But she said the spending is aimed at the long-term as well to address structural issues within the national economy that could hold back growth.

“Canadians understand that post-COVID, our country needs a growth strategy,” Freeland said in an afternoon news conference ahead of the budget’s release.

“We need to pay down our COVID debts and in a very uncertain 21st century Canada really needs an economic plan that is going to allow us to increase our productivity to increase our economic growth.”

It’s why the government reprofiled $15 billion in planned spending for a new fund designed to lower business investment risk for research and new technologies, $3.8 billion over eight years for a critical minerals strategy, and $450 million over five years to unclog supply chains.

Dennis Darby, president of Canadian Manufacturers and Exporters, said welcomed those measures, but said the budget failed to address labour shortages: “This is a miss.”

The document also looks to spend money from budgets past by forcing provinces to allocate nearly $7.3 billion in outstanding infrastructure dollars by next March or risk losing the money. Timelines to spend the money have also been pushed back from 2027 to 2033.

The government’s budget admits to hurdles to Canada’s long-term growth prospects, though falls short of a detailed economic strategy, said Robert Asselin, senior vice-president of policy with the Business Council of Canada.

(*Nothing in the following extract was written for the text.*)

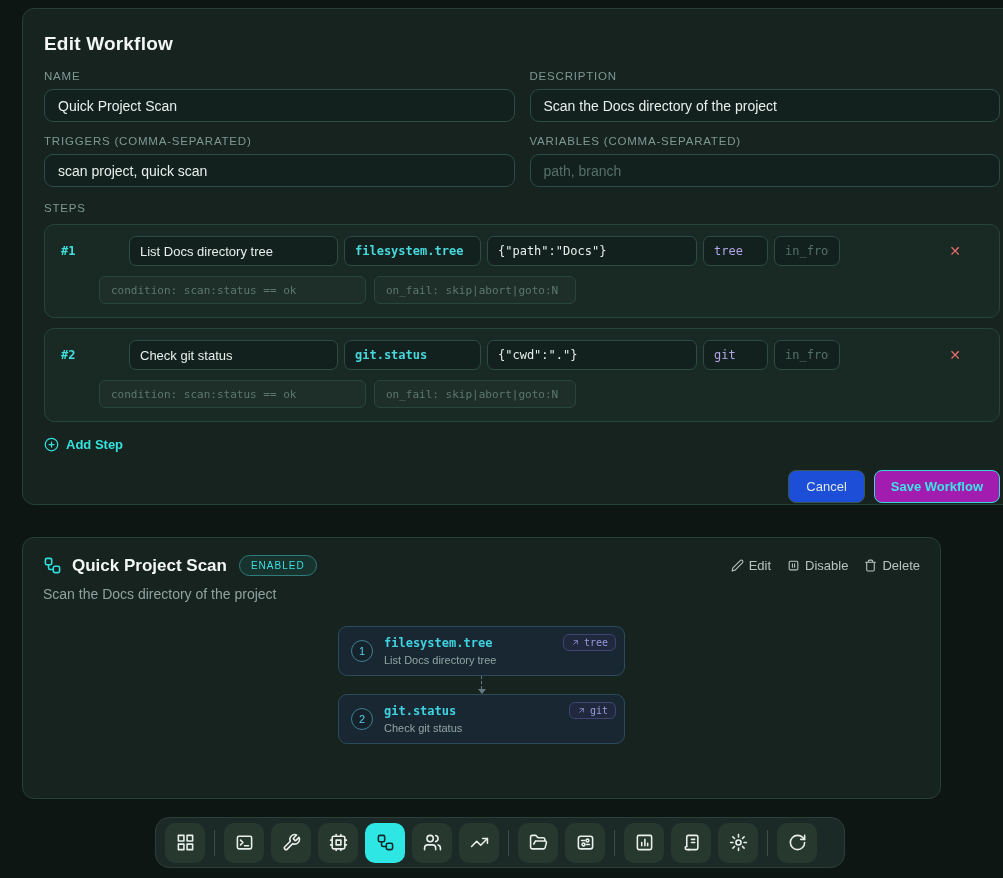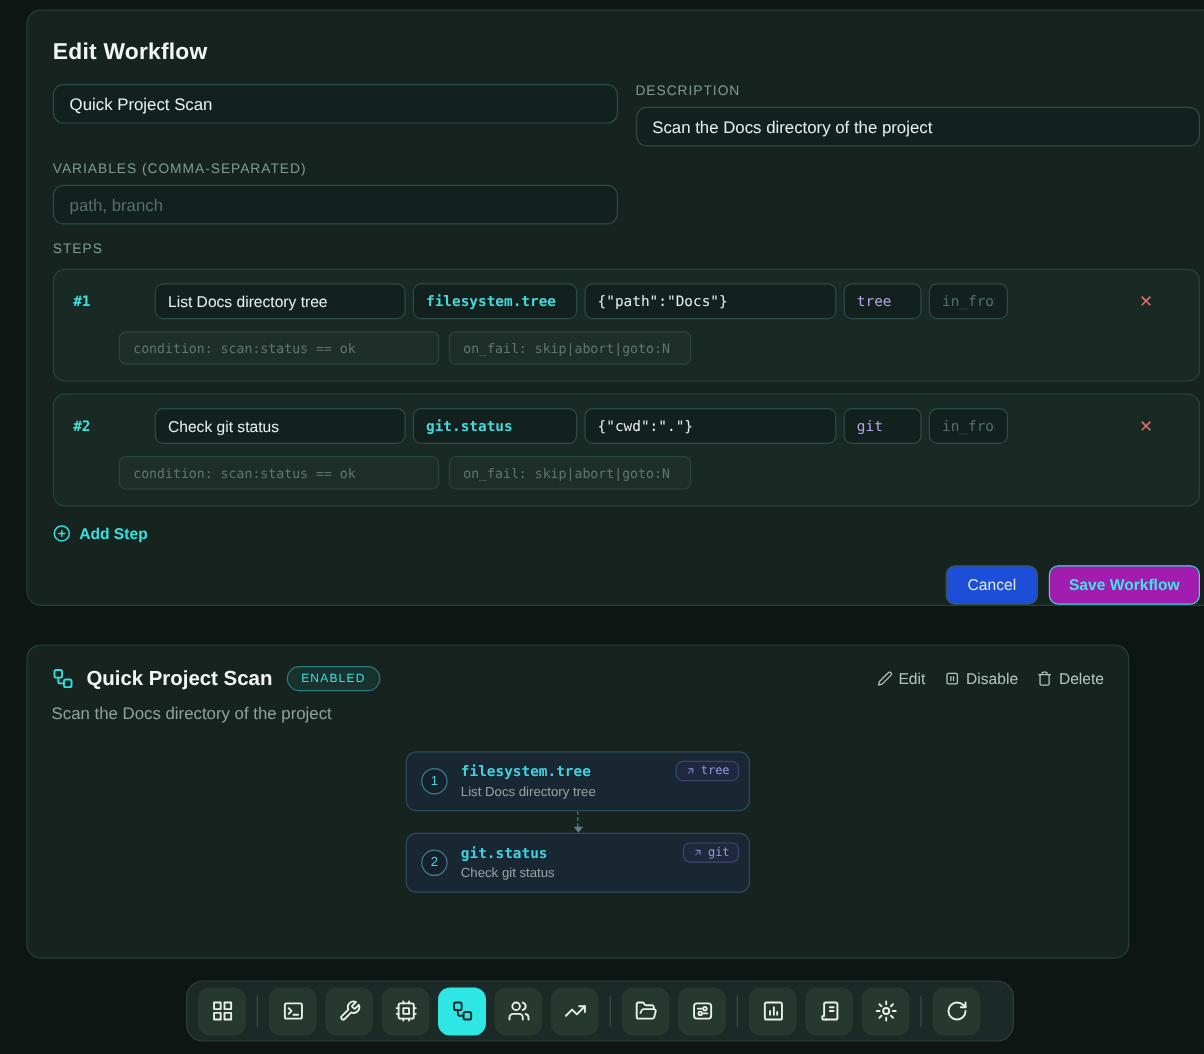"NAME" label.flabel { html: none -> <label>NAME</label> }
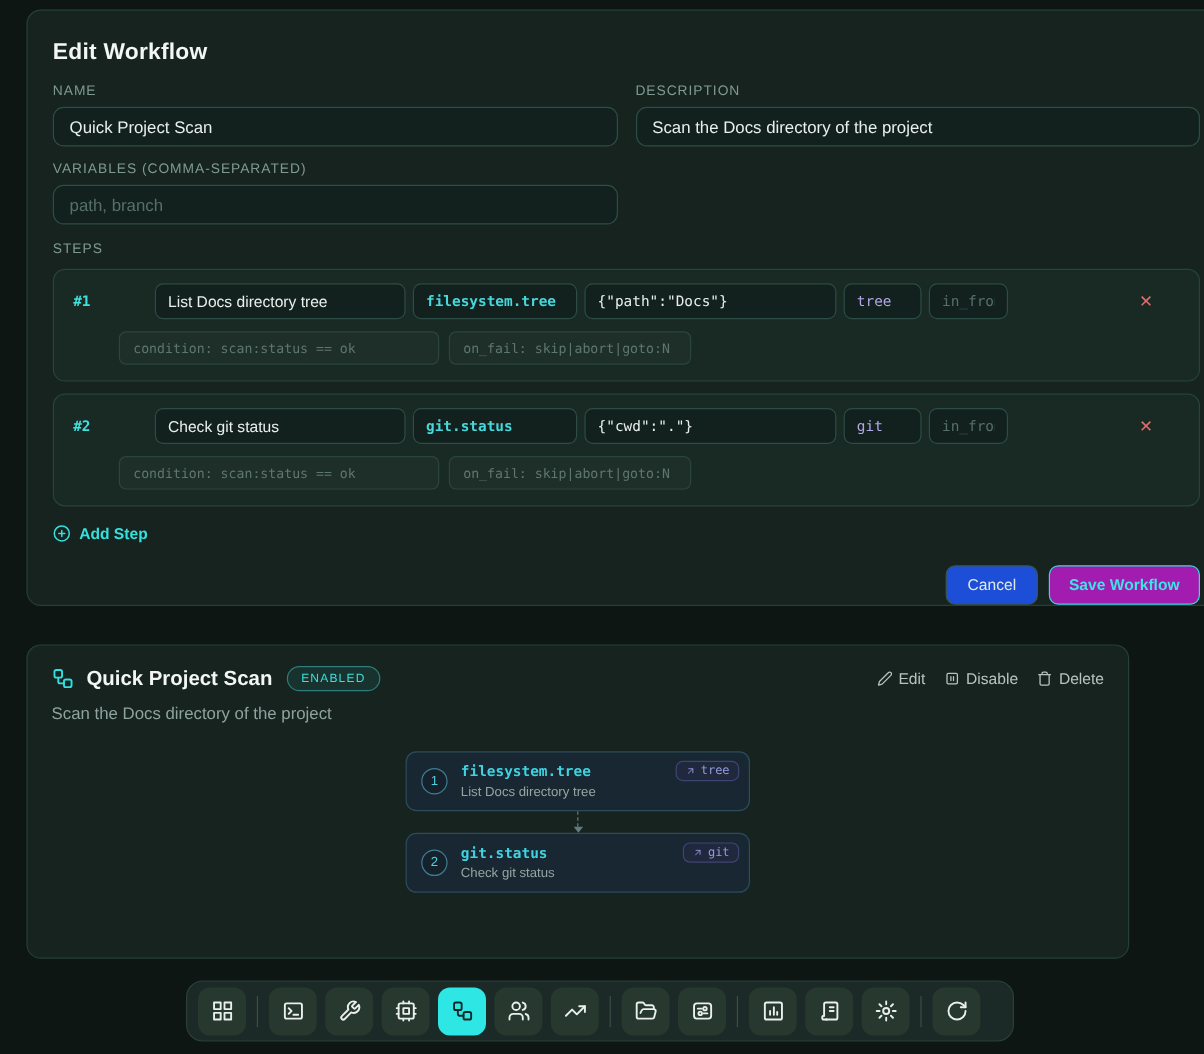"TRIGGERS (COMMA-SEPARATED)" div { html: none -> <div> <label>TRIGGERS (COMMA-SEPARATED)</label> <input> </div> }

“They are admitting at least that stuff they have been doing is not working. That’s a great start,” he said. “But I think to their own admission, they’re still not sure on where to go next.”

Rebekah Young, Scotiabank’s director of fiscal and provincial economics, said some measures should drive higher growth potential over the medium-term, but noted the lack of details marked a “missed opportunity to set out a national vision for future prosperity over the long run.”

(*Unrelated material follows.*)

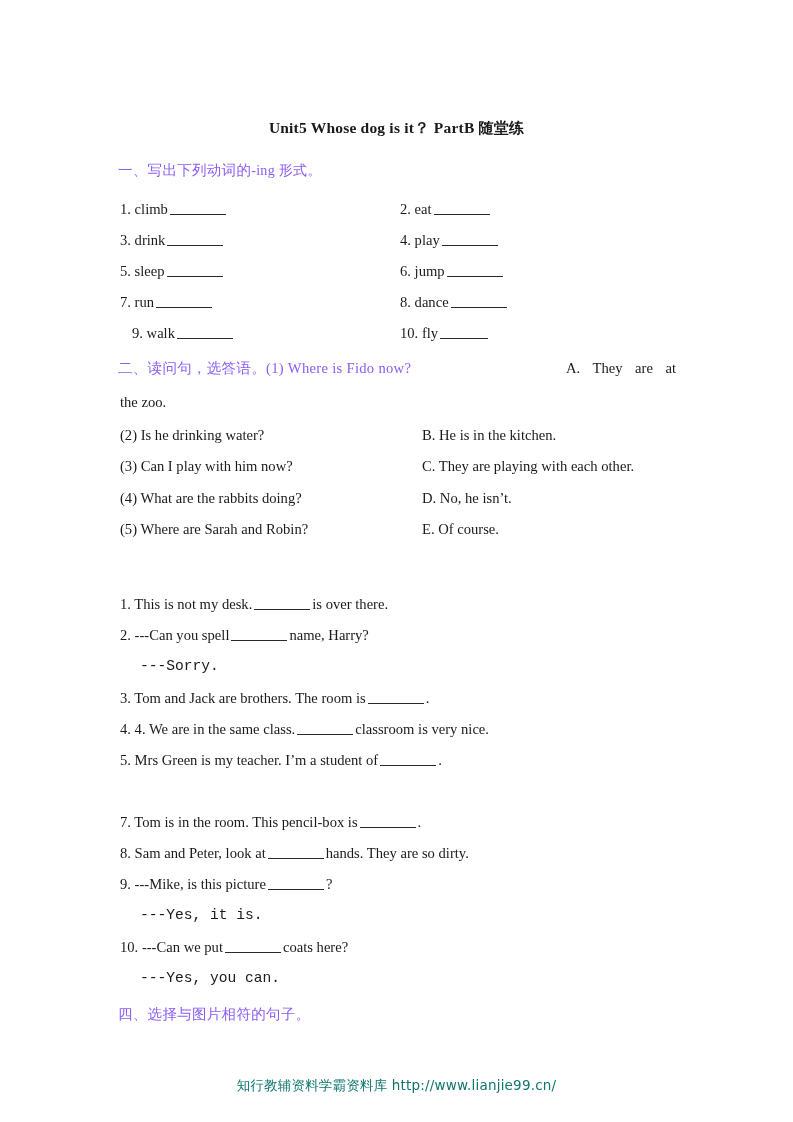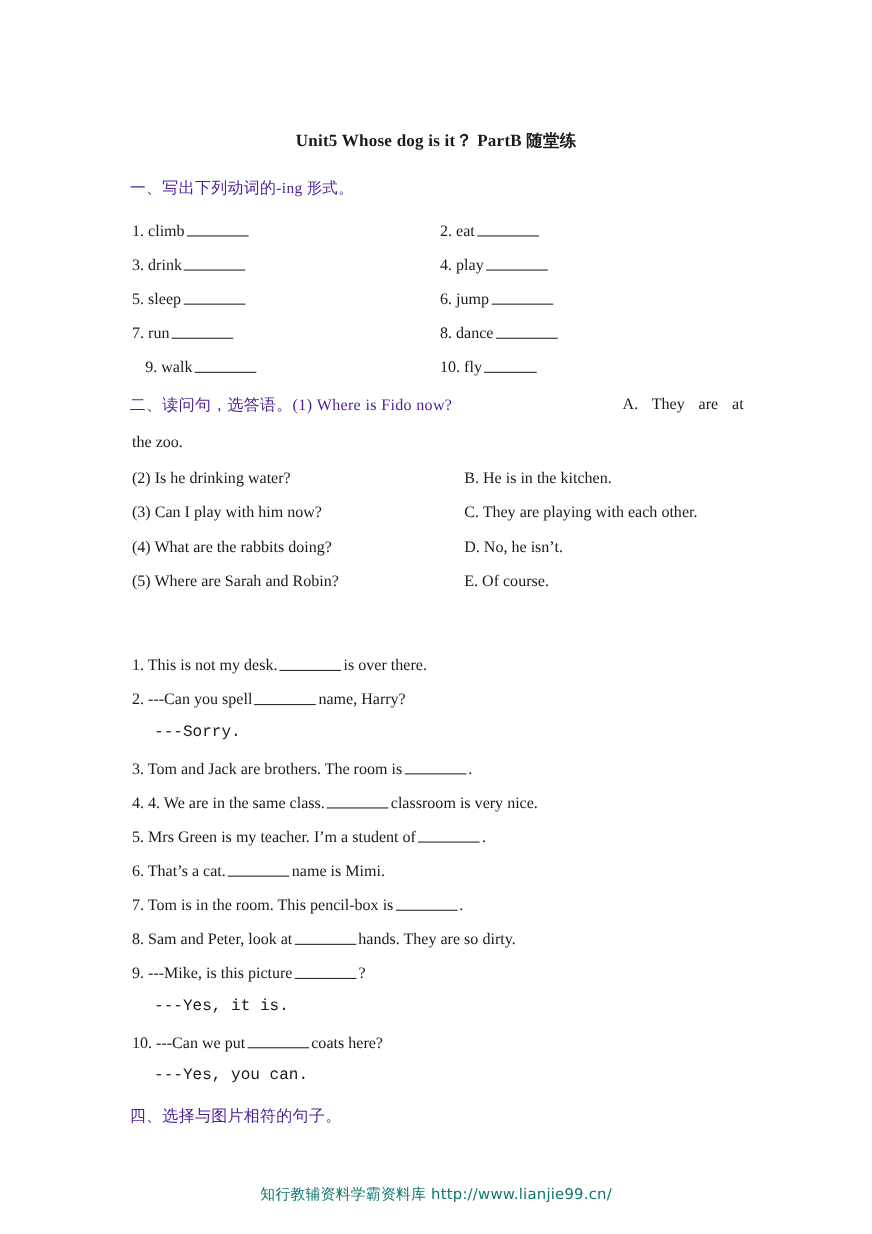"一、写出下列动词的-ing 形式。" .sec-heading { color: #4c1d95 -> #8b5cf6 }
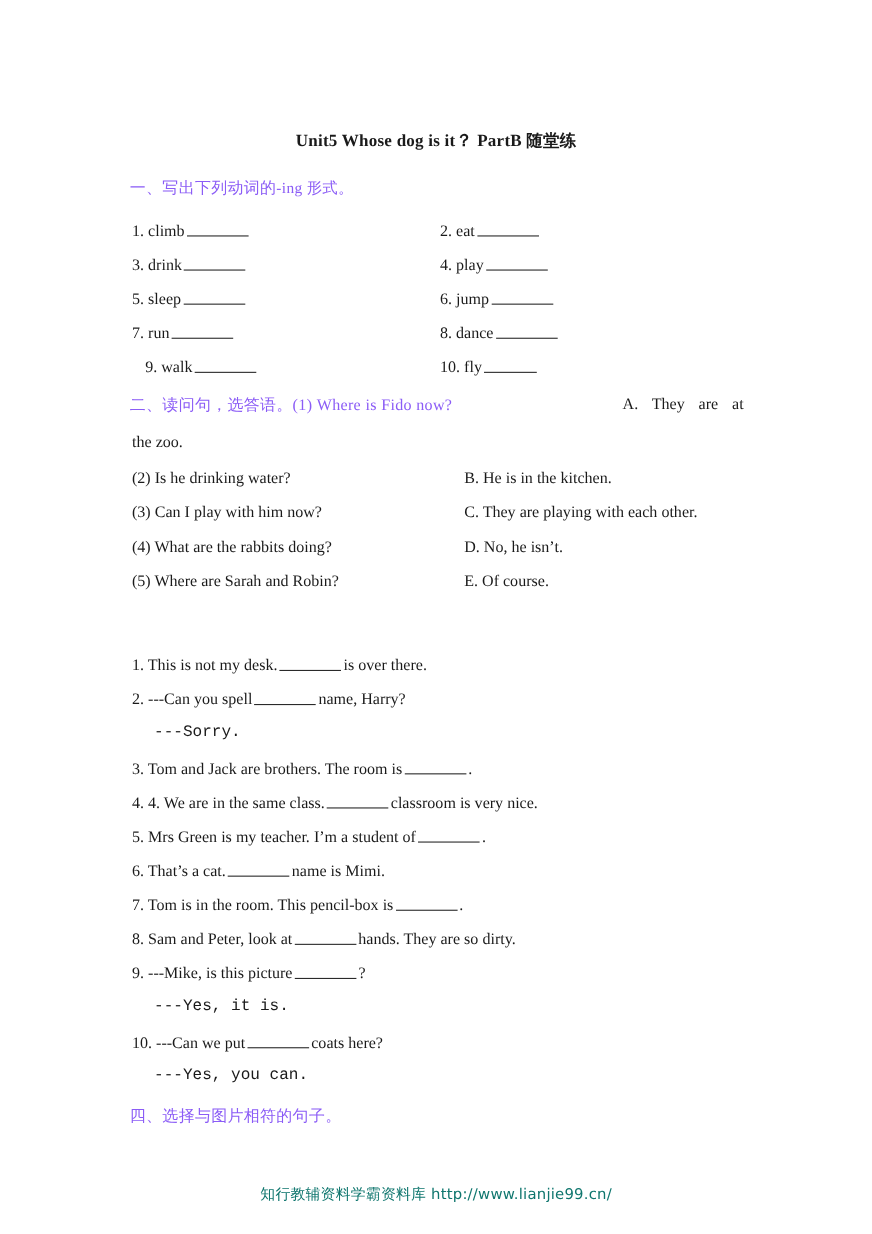"6. That’s a cat. name" div.line { html: <div> <span>6. That’s a cat.</span><span></span><span>name is Mimi.</span> </div> -> none }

The budget forecasts 3.9 per cent economic growth this year but expects that to slow over the ensuing four years to average 2.9 per cent annual growth in real gross domestic product.

Inflation too is expected to fall from 3.9 per cent this year — an upward revision to December’s fiscal update — back toward the Bank of Canada’s target of two per cent next year. The hot pace of price increases was something the government kept in mind while crafting the budget, Freeland said.

Unemployment is expected to stay at a low of 5.5 per cent over the forecast horizon.

Economist Armine Yalnizyan, an Atkinson Fellow on the Future of Workers, said the budget was a missed opportunity to invest in health-care workers, for example, to keep workers from leaving the care economy that accounts for one-fifth of GDP.

“You can build the middle class of the next century,” she said. “But only if you decide you’re going to make every job a good job, and make sure there are people there to do that work.”

Total spending this fiscal year declines to $452.3 billion, including debt servicing costs, from the $497.9 billion in the preceding 12-month period as emergency pandemic aid measures end.

The Canadian Federation of Independent Business was disappointed supports for small firms were ending, and the Canadian Chamber of Commerce noted the absence of debt relief for businesses could undermine growth plans.

The budget forecasts the debt as a percentage of the economy will hit 45.1 per cent this year and then decline, even in a worst-case scenario envisioned in the document.

Randall Bartlett, senior director of Canadian economics at Desjardins, said the government has put some of its financial windfall into the bank for a rainy day given the uncertain environment, and held back on moving ahead with a handful of election promises in this budget.

“There will be some people who aren’t happy ultimately with the budget, I think, as a result, and maybe not understanding why they put that windfall aside, but I think it’s the prudent thing to do,” he said.

Missing from the spending outlook are measures like pharmacare promised as part of the Liberals’ deal with the NDP. Nor did the document pump out the full suite of Liberal campaign pledges.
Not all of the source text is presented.